民主党政権下で、宅配便統合の合意そのものが根本的に見直される機運が高まるのは時間の問題と言えよう。

ということで、これは嫌だなあ。
 石原慎太郎の「スポーツの圧倒的な感動で日本を蘇生したい」という記事もいい内容でした。この内容を読みまして、私も今住んでいるこの東京は実にいい都市だと思いますね。思えば、あの美濃部都知事も、自民党もどうしようもないことをやってきたのですね。
 その次ページの「検証!都心のイベント力」もいい内容です。大規模なイベントを次々と成功していることは、この東京にとっては、実に嬉しいことです。
「成熟都市の再成長計画」で、伊藤滋さんが次のようにいわれていることはとても納得します。
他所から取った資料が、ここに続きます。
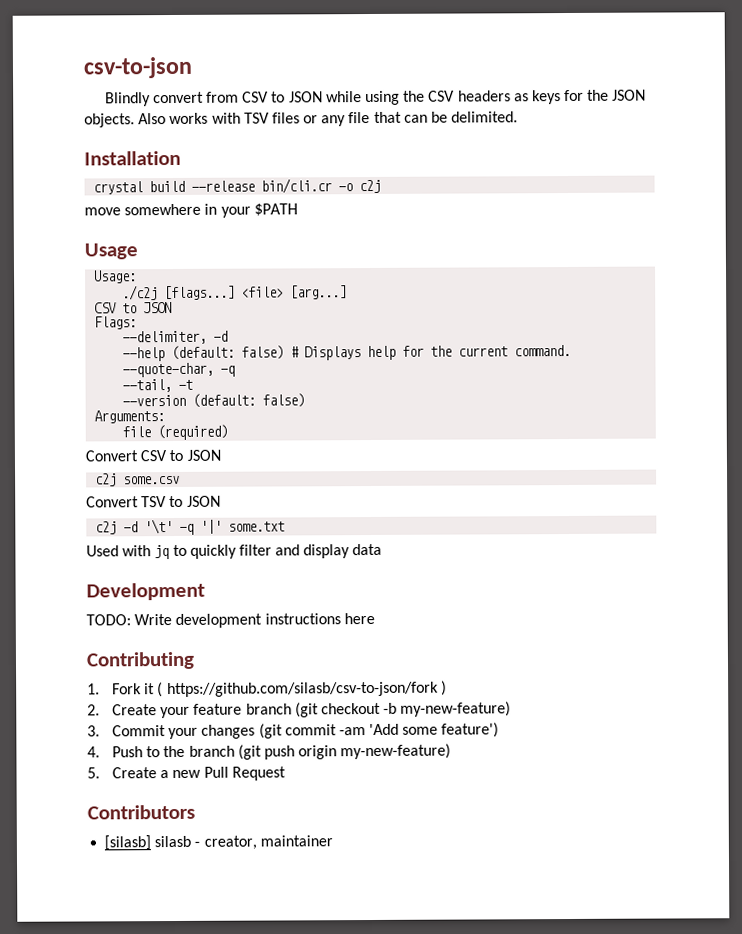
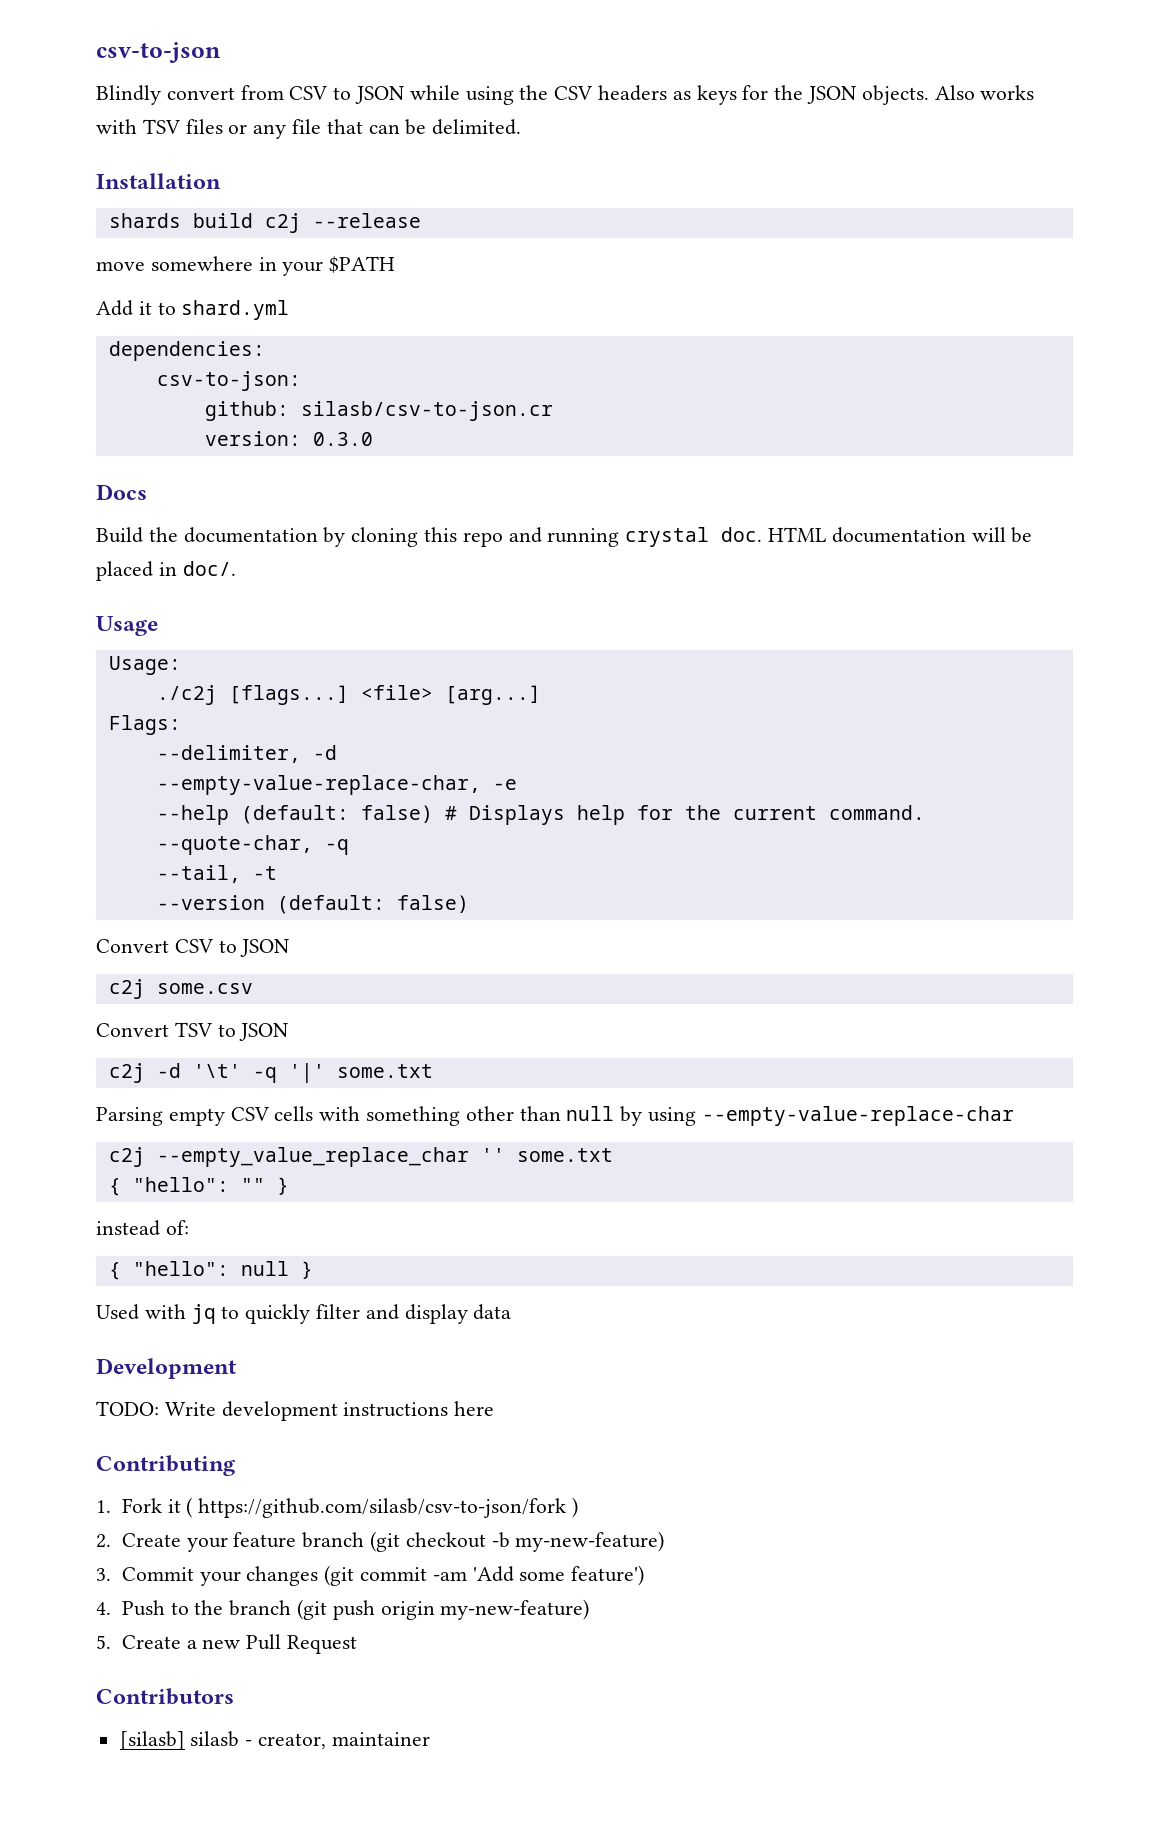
- crystal build --release bin/cli.cr -o c2j
+ shards build c2j --release
+ Add it to shard.yml
+ dependencies:
+ csv-to-json:
+ github: silasb/csv-to-json.cr
+ version: 0.3.0
+ Docs
+ Build the documentation by cloning this repo and running crystal doc. HTML documentation will be placed in doc/.
  <file> [arg...]
- CSV to JSON
+ --empty-value-replace-char, -e
- Arguments:
- file (required)
+ Parsing empty CSV cells with something other than null by using --empty-value-replace-char
+ c2j --empty_value_replace_char '' some.txt
+ { "hello": "" }
+ instead of:
+ { "hello": null }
 日本の盛衰が東京の盛衰に強くかかわっていることは事実。日本を豊かにするために、東京を魅力ある世界都市に作り上げる必要がある。

 この号を読んでいますと、東京という都市が古いものを見事に残していながら、ますます未来に向かって大きく発展していくことを感じます。
 思えば、今度の東京オリンピックの開催に賛成しない人も、「お金がかかるから」というようなまとはずれのことを言ってほしくないなあ。もう数々のイベントでも、実にお金をかけないで実現してきていますよ。

 それから、森ビル社長の森実さんのインタービュー記事が良かったですね。